*Task objective*.
Reproduce the records that follow without alteration, apart from removing the pictures.

*Records provided*.

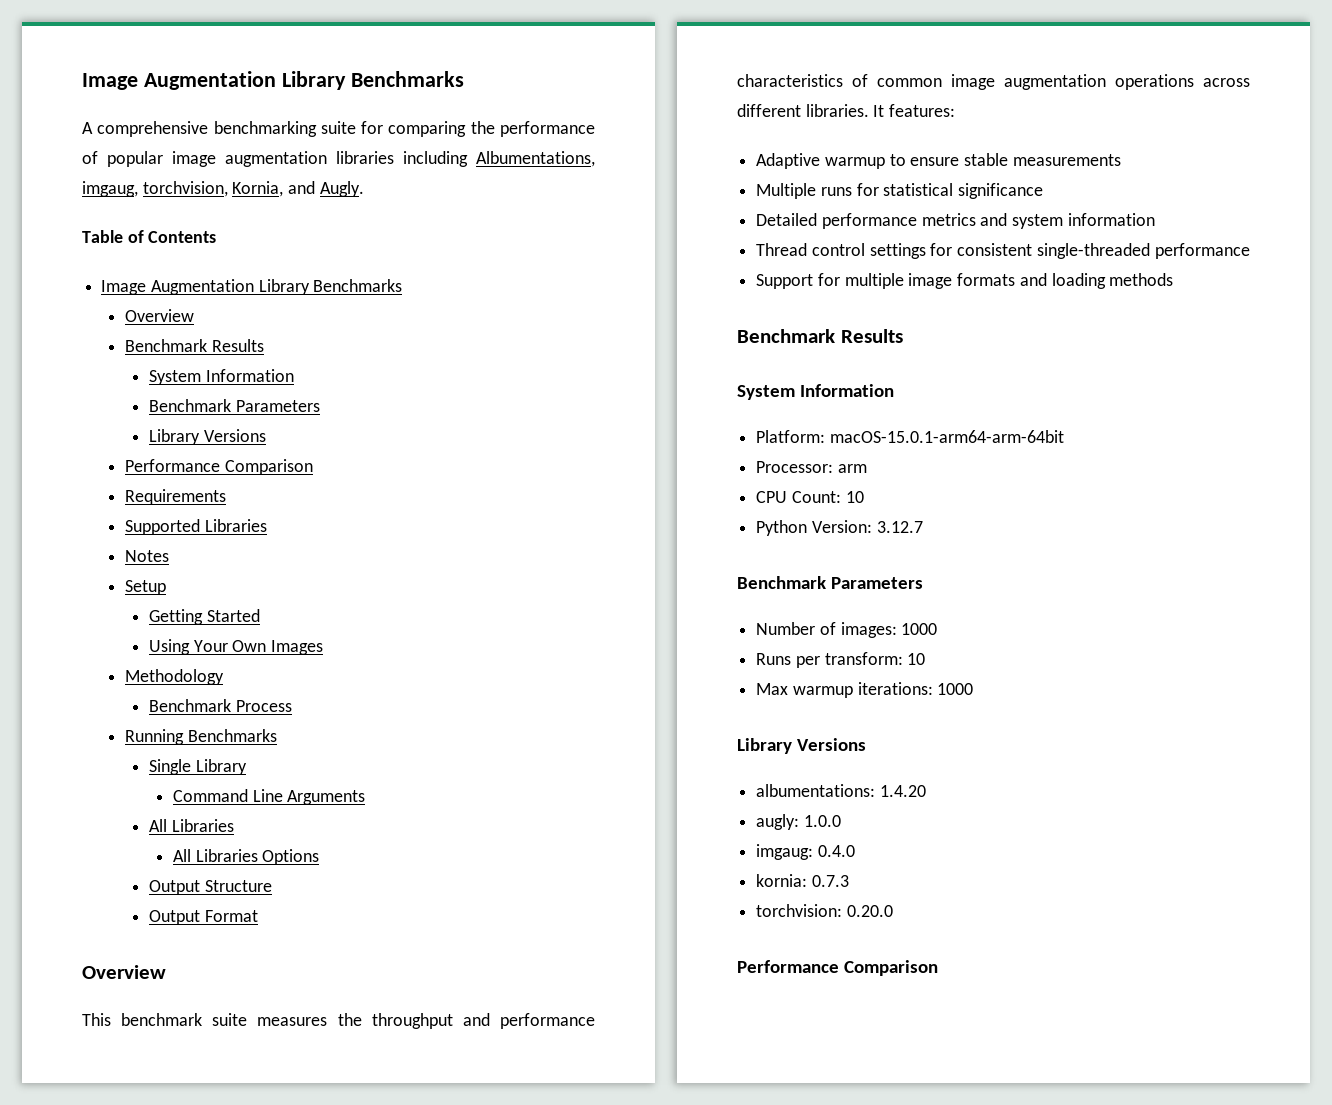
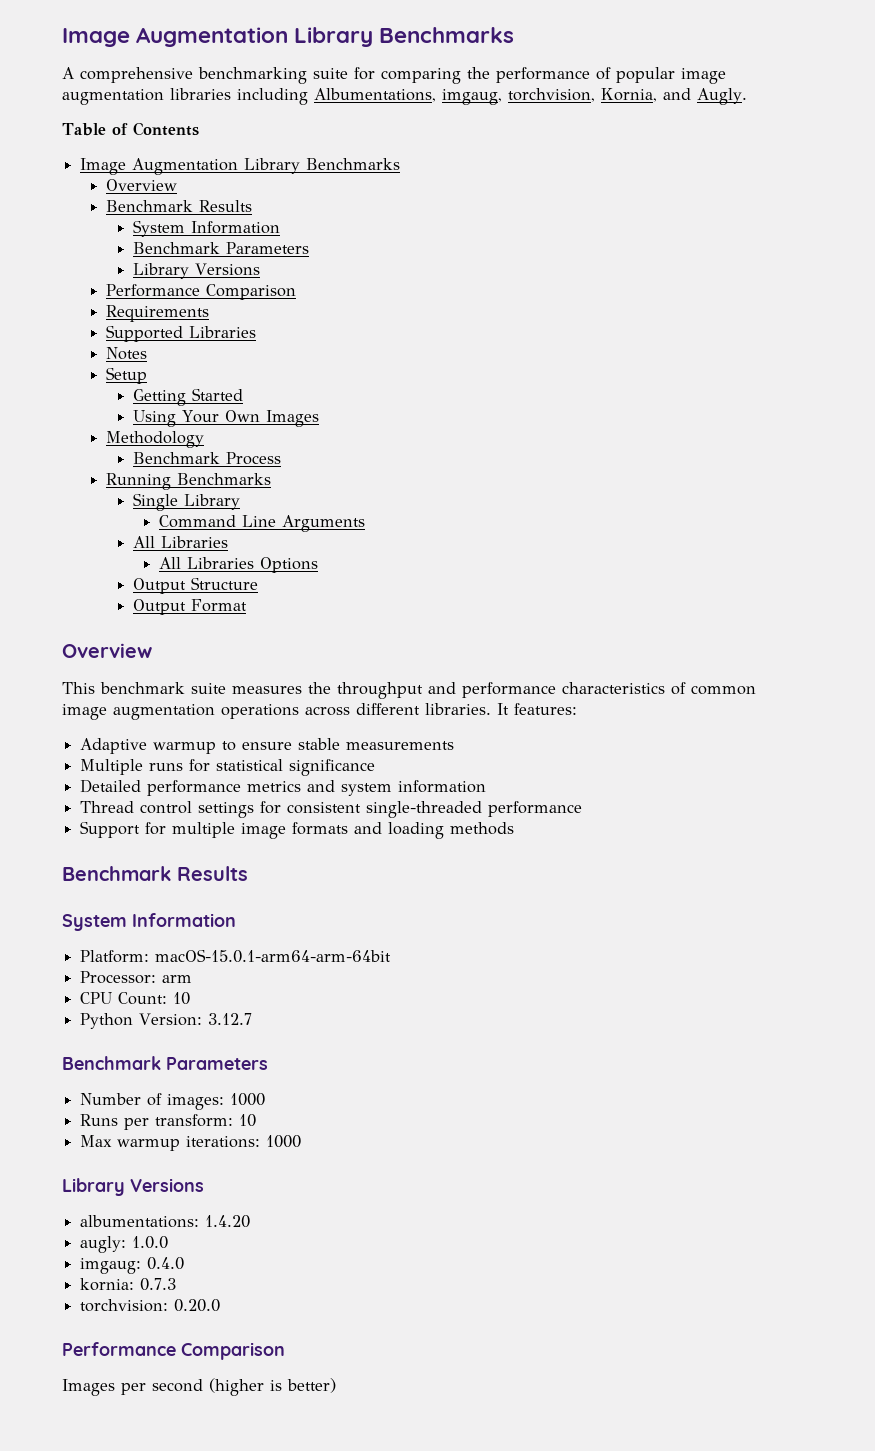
+ Images per second (higher is better)

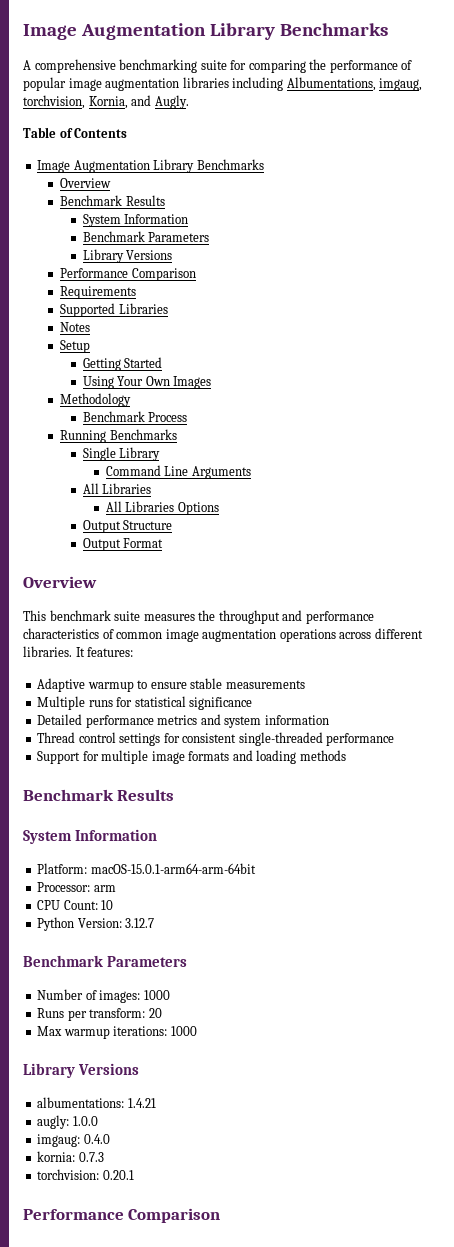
- Runs per transform: 10
+ Runs per transform: 20
- albumentations: 1.4.20
+ albumentations: 1.4.21
- torchvision: 0.20.0
+ torchvision: 0.20.1
  Performance Comparison
- Images per second (higher is better)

*Result*.
+ Images per second (higher is better)

- Runs per transform: 10
+ Runs per transform: 20
- albumentations: 1.4.20
+ albumentations: 1.4.21
- torchvision: 0.20.0
+ torchvision: 0.20.1
  Performance Comparison
- Images per second (higher is better)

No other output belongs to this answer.